The assertion by Obama, more typical of his recent predecessors in the White House who wanted to withhold information, came in response to questions from Sens. Jay Rockefeller (D-W.Va.) and Pat Leahy (D-Vt.). Both lawmakers are deeply disturbed that the White House has maintained stringent restrictions on information about the nation’s war on terror, and has refused to share with Leahy memos from the Office of Legal Counsel justifying the targeted killings of Americans with drones.
Sources familiar with Obama’s meeting with the senators – who spoke on condition of anonymity because the meeting was private – said the discussion was calm, although Rockefeller seemed especially dissatisfied with the stance of Obama and the White House. And Obama did not concede.
"It was a reasonable conversation. [Obama] basically said it was privileged information and that the president is entitled to confidential discussions with his advisers," said one source. "The basic deal is that the Office of Legal Counsel memos are confidential advice to [the president], and he did say that," said another.
[…] Leahy has already threatened to subpoena the OLC kill memos. But Tuesday’s confab was an in-person discussion among Democrats, and it’s a topic that apparently is becoming more urgent for members of Obama’s own party, who largely avoided Paul’s filibuster.
[…] While Rockefeller’s office declined to discuss the private meeting, his spokeswoman pointed to the senator’s questioning of the administration’s Director of National Intelligence James Clapper, also on Tuesday.

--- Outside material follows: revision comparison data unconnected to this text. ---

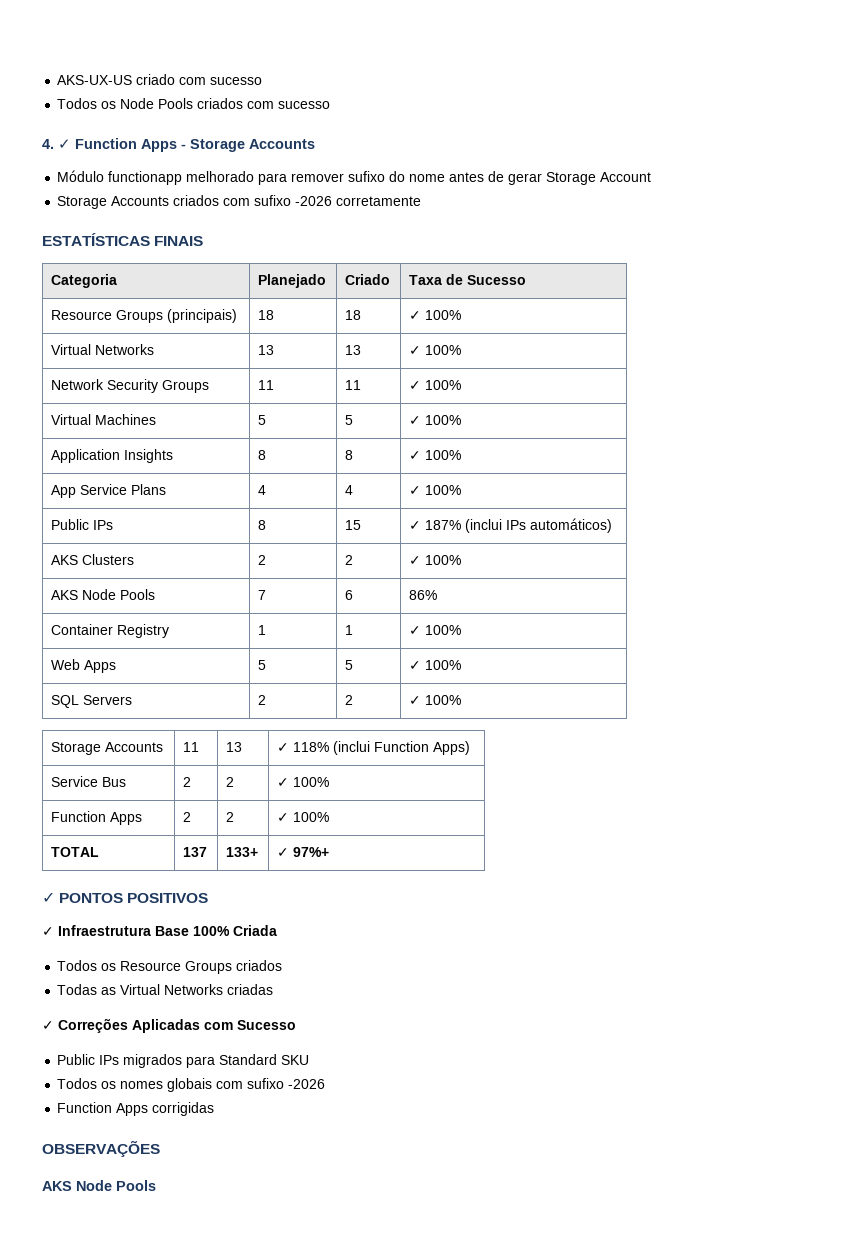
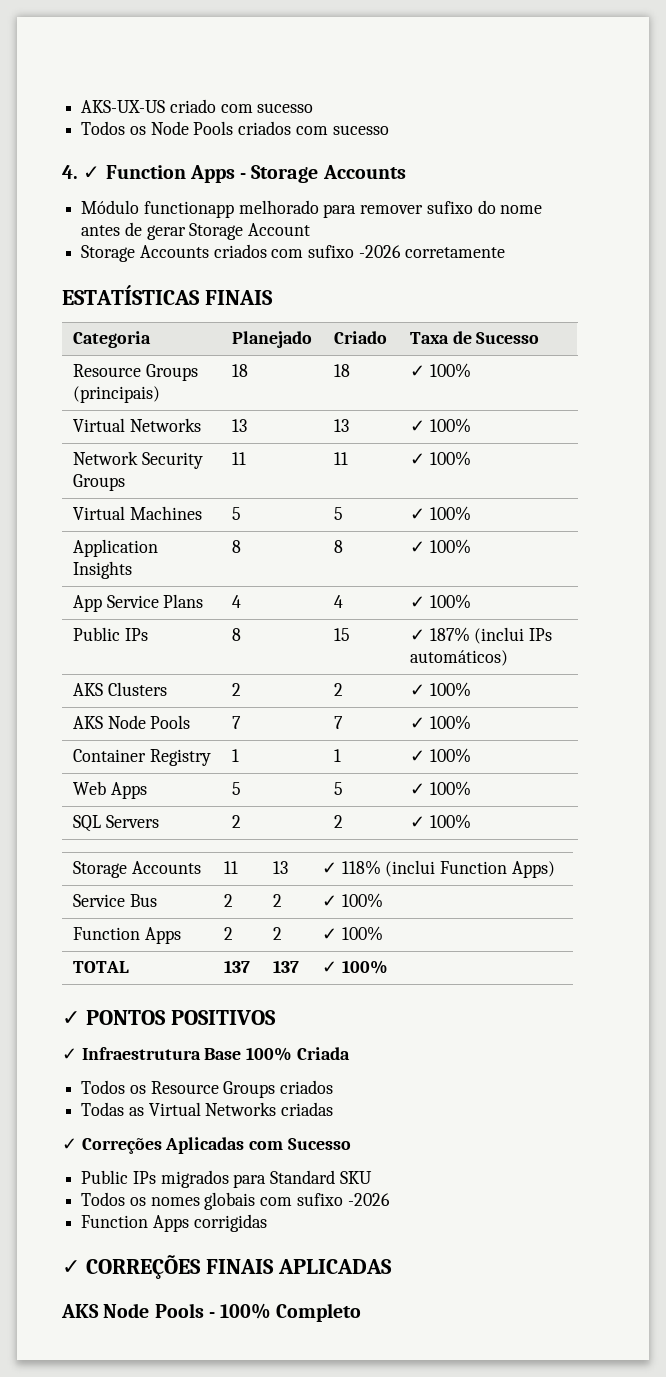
- AKS Node Pools | 7 | 6 | 86%
+ AKS Node Pools | 7 | 7 | ✓ 100%
- TOTAL | 137 | 133+ | ✓ 97%+
+ TOTAL | 137 | 137 | ✓ 100%
- OBSERVAÇÕES
- AKS Node Pools
+ ✓ CORREÇÕES FINAIS APLICADAS
+ AKS Node Pools - 100% Completo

Rockefeller, who has seen at least some of the kill memos – but only after the Senate Intelligence Committee threatened to spike the nomination of CIA Director John Brennan – complained that the administration’s refusal to share data was a "threat" to a functioning relationship with the Senate.
Clapper responded with a phrase that apparently echoed Obama’s words in the private meeting, but also raised the stakes. "When there are documents that are elsewhere in the executive branch – OLC opinions just to name one example – or when we are attempting to abide by a long-standing practice, which has been practiced by both Republican and Democratic administrations, of executive privilege, I think that’s where we begin to have problems," he said.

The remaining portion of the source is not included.